[Stored data]
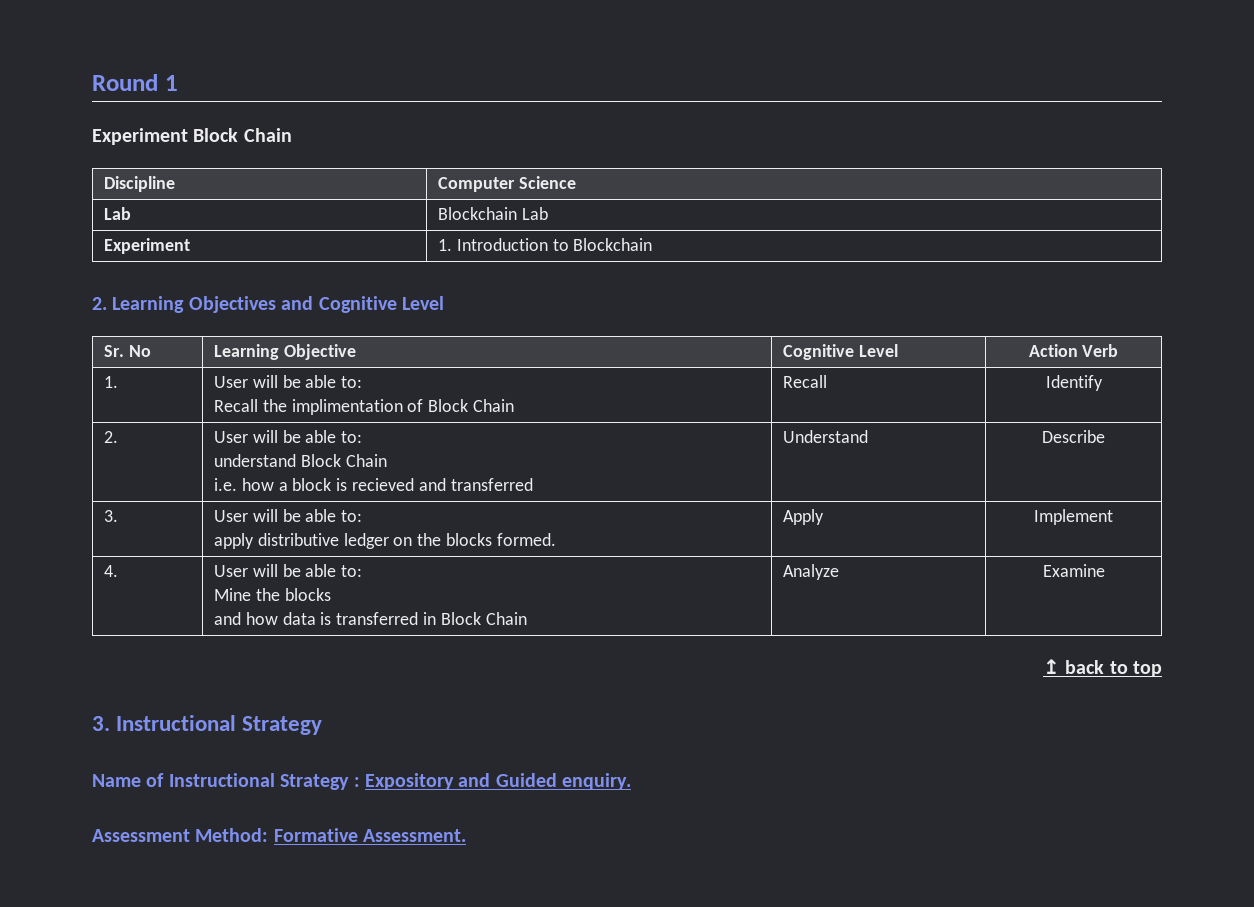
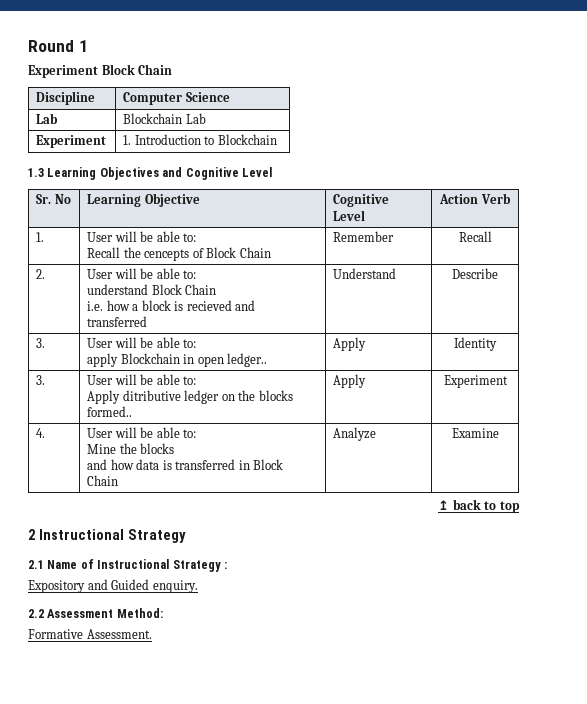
[92,297,107,310] 2. -> [28,168,44,177] 1.3
[291,399,403,415] implimentation -> [144,249,190,261] cencepts
[782,375,827,388] [1045,375,1103,391] | Recall | Identify -> [333,231,395,242] [458,231,492,242] | Remember | Recall
[257,533,339,546] distributive -> [120,353,268,367] [333,337,367,351] [454,337,497,351] [36,375,46,385] [87,374,197,385] [87,390,181,404] Blockchain in open ledger.. | Apply | Identity // 3. | User will be able to: // Apply ditributive
[497,533,557,546] [782,509,824,525] [1034,509,1113,525] formed. | Apply | Implement -> [87,406,133,417] [333,374,367,388] [443,375,508,388] formed.. | Apply | Experiment
[92,716,110,731] 3. -> [28,529,35,540] 2
(323, 725) none -> [28,560,44,569] 2.1
(360, 782) none -> (227, 565) //
(632, 781) none -> [28,609,44,618] 2.2
(269, 835) none -> (163, 613) //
[/Stored data]
**What is needed**
Print the line with "(360, 782) none -> (227, 565) //" and every line after it in the entries above, exactly as written. Leave out all other lines.

**Exercise response**
(360, 782) none -> (227, 565) //
(632, 781) none -> [28,609,44,618] 2.2
(269, 835) none -> (163, 613) //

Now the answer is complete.